Segment Open

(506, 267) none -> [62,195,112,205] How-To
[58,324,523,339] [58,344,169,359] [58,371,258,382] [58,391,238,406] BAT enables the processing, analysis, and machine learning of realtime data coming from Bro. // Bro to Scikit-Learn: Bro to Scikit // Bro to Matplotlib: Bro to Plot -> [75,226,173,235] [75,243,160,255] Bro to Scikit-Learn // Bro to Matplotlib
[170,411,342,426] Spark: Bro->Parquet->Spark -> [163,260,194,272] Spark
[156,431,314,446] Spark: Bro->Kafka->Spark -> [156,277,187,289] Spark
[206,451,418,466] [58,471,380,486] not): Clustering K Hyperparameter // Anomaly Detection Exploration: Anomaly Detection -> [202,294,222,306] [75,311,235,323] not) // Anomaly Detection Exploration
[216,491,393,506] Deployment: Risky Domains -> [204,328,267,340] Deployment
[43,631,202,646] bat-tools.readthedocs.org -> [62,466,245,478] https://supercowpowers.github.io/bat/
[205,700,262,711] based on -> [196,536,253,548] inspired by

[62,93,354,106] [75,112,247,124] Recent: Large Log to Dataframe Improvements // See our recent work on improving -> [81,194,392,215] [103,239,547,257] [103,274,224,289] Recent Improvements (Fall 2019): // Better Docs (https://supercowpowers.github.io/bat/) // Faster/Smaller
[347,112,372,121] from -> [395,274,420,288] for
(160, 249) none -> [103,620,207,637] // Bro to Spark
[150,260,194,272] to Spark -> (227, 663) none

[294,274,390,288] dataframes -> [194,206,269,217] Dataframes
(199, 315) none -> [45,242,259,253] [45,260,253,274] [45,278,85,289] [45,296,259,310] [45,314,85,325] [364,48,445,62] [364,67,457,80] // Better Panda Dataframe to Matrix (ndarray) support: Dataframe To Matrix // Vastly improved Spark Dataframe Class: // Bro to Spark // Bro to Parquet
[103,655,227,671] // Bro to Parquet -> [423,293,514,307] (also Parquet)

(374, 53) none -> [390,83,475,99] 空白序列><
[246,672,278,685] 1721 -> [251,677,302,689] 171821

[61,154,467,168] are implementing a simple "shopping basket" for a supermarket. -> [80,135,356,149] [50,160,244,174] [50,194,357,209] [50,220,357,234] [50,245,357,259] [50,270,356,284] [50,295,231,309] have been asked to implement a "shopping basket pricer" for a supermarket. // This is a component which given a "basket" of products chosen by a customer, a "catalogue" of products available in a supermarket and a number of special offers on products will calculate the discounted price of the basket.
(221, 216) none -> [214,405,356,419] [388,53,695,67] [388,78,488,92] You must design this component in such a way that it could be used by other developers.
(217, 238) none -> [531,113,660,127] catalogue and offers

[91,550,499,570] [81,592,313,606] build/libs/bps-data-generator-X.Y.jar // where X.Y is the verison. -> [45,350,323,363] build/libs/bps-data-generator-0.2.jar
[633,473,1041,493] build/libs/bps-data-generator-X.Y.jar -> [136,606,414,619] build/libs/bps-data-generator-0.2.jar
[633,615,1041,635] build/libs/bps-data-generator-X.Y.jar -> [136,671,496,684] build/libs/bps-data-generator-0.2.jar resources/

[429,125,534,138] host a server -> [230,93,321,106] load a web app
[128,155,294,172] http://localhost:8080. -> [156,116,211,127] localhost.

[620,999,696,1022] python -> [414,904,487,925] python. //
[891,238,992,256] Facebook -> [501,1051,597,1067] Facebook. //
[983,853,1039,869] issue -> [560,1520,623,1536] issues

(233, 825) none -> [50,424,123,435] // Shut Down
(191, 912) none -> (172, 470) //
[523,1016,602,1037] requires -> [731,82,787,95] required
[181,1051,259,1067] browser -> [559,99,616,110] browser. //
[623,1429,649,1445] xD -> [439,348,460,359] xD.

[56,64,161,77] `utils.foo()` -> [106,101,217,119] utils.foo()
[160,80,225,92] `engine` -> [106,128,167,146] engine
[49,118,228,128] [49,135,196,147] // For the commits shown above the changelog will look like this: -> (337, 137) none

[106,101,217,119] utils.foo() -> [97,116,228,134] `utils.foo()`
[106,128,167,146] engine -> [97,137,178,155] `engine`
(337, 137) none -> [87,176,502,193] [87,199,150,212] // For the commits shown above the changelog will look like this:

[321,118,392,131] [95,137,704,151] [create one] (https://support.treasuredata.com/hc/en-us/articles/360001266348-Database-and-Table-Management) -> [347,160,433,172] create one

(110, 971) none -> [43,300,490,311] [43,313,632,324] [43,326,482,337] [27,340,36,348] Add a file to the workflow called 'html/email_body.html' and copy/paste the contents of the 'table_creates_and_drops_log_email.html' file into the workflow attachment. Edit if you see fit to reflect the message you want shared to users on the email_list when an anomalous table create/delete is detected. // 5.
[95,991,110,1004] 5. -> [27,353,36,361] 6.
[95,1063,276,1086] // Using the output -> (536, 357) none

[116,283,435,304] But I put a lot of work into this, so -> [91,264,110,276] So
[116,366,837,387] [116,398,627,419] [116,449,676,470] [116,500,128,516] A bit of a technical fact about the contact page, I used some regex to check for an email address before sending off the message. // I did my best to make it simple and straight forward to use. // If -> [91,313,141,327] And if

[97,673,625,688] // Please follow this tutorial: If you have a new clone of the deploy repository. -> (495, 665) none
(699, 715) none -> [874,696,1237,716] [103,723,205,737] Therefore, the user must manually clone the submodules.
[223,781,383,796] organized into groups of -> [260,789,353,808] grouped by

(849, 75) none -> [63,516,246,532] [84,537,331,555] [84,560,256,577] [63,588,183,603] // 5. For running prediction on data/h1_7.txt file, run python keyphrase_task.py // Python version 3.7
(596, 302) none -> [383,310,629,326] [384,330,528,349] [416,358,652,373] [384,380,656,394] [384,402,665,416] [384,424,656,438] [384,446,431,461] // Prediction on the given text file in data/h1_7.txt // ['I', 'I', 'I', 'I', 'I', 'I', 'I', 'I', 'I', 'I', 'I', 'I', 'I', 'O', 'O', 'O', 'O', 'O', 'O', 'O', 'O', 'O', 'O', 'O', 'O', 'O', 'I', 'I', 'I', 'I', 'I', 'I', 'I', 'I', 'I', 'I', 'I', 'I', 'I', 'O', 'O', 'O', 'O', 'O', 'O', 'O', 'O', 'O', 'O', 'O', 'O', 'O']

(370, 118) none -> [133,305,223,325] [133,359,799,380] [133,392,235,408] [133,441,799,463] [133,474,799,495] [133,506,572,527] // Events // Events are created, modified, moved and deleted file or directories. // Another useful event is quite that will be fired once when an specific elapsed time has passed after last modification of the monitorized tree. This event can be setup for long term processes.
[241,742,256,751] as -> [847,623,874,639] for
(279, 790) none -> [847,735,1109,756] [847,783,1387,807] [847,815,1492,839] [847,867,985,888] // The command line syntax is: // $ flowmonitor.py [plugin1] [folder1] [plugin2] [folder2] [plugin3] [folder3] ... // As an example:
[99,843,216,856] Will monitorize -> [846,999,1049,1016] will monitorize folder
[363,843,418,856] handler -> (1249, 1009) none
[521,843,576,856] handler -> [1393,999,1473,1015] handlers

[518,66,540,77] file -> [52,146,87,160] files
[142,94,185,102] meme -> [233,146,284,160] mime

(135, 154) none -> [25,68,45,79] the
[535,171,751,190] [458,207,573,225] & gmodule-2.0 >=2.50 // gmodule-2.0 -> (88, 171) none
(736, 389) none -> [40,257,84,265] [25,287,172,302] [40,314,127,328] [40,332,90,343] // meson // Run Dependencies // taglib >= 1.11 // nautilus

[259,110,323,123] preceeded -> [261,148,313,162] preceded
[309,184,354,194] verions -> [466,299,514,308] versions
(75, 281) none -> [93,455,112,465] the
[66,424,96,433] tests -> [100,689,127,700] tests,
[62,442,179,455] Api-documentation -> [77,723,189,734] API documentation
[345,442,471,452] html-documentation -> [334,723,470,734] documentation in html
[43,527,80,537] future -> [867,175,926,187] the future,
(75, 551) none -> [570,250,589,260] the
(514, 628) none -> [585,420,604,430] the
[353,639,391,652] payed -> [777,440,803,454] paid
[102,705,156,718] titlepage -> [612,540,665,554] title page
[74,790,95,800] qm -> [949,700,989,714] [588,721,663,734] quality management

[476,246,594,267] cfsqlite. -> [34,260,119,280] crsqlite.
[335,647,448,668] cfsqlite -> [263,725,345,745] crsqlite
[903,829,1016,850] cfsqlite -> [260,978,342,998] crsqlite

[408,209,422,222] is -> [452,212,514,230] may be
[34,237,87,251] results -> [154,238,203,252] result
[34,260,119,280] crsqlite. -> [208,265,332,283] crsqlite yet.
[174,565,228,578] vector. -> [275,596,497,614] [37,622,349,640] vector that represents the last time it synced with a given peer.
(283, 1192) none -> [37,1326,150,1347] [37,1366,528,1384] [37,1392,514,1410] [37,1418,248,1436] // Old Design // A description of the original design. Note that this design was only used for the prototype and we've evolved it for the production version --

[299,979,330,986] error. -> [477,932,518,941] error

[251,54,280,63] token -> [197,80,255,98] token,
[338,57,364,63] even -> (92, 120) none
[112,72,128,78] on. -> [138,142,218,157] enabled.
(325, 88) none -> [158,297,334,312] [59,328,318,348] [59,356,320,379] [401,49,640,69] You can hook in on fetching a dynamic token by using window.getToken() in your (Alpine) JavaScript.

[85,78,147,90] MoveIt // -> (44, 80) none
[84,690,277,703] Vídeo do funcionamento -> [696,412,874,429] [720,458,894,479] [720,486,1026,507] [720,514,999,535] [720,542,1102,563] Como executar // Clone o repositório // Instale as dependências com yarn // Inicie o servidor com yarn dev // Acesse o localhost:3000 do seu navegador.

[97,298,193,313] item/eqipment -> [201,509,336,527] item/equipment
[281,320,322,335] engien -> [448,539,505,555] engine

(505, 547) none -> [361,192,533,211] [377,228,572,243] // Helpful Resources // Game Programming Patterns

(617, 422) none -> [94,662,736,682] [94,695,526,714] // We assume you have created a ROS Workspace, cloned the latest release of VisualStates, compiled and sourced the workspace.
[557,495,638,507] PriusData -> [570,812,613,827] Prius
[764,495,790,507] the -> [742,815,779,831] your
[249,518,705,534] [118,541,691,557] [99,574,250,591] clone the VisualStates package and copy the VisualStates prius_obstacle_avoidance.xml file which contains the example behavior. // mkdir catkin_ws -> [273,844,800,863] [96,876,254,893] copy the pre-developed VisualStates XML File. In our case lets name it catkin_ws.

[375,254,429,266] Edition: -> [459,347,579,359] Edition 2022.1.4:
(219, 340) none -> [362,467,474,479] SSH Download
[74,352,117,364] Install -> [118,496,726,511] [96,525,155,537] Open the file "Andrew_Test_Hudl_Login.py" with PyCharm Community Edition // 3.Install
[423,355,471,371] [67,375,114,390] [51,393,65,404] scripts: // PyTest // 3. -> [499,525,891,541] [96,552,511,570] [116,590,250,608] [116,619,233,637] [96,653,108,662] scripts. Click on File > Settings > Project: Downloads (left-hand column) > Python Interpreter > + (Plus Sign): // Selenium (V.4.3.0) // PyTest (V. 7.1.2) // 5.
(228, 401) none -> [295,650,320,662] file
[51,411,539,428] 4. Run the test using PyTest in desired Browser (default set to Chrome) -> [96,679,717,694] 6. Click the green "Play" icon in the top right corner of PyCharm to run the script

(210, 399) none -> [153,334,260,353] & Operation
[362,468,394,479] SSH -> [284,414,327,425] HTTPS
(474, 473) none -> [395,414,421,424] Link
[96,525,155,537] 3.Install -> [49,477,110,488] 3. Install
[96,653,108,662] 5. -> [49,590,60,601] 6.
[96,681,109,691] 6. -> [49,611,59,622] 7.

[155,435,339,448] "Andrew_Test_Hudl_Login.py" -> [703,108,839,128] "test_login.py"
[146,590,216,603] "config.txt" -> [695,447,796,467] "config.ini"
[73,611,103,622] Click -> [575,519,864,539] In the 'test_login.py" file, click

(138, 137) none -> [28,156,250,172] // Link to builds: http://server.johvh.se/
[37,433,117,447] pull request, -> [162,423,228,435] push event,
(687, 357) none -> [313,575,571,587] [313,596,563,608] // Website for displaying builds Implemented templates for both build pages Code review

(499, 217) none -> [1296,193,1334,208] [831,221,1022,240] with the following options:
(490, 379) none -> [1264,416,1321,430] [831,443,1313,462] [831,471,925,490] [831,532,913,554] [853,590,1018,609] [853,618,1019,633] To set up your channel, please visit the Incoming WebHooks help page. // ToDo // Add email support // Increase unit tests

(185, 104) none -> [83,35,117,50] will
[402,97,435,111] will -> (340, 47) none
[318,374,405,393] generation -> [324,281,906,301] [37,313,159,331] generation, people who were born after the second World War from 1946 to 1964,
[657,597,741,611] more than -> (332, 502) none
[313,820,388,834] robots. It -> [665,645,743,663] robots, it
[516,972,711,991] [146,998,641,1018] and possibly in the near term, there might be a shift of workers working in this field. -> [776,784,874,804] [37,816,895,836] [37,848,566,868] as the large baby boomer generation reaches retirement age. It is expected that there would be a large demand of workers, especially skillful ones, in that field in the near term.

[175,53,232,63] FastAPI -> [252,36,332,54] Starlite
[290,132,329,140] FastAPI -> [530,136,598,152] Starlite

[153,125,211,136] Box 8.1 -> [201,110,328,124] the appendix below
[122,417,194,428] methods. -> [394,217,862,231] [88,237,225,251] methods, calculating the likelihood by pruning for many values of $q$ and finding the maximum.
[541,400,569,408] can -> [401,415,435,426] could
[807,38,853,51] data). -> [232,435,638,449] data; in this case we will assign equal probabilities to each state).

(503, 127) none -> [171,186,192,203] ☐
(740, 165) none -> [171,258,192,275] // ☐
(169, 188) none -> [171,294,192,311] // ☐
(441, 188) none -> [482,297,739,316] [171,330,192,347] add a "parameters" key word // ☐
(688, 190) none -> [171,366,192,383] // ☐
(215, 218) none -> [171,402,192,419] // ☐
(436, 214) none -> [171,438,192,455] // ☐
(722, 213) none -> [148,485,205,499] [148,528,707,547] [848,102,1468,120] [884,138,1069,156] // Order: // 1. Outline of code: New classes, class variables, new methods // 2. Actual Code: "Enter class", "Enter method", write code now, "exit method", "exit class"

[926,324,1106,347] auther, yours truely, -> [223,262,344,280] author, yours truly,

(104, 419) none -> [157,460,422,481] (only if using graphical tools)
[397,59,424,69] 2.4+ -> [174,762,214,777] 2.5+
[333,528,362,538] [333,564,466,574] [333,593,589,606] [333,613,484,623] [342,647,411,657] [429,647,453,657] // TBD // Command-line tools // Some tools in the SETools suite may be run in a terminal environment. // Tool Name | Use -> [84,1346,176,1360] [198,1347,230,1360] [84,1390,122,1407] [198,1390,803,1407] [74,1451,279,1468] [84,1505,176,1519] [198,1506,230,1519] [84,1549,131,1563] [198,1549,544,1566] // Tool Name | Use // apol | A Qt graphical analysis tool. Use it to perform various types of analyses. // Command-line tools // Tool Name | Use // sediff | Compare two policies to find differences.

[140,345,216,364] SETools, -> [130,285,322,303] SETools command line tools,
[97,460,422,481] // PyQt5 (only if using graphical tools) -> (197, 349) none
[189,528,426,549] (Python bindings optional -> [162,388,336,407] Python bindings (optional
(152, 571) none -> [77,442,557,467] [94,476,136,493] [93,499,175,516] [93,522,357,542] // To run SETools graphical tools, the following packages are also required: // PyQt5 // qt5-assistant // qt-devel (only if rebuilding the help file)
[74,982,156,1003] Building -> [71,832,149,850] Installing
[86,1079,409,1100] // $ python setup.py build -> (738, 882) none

Segment Closed

TRY IT: Given the records above, restate word for word only the lines starting at the one with "[96,653,108,662] 5. -> [49,590,60,601] 6." and ending at the one with "(687, 357) none".

SOLUTION FOR THIS PROBLEM:
[96,653,108,662] 5. -> [49,590,60,601] 6.
[96,681,109,691] 6. -> [49,611,59,622] 7.

[155,435,339,448] "Andrew_Test_Hudl_Login.py" -> [703,108,839,128] "test_login.py"
[146,590,216,603] "config.txt" -> [695,447,796,467] "config.ini"
[73,611,103,622] Click -> [575,519,864,539] In the 'test_login.py" file, click

(138, 137) none -> [28,156,250,172] // Link to builds: http://server.johvh.se/
[37,433,117,447] pull request, -> [162,423,228,435] push event,
(687, 357) none -> [313,575,571,587] [313,596,563,608] // Website for displaying builds Implemented templates for both build pages Code review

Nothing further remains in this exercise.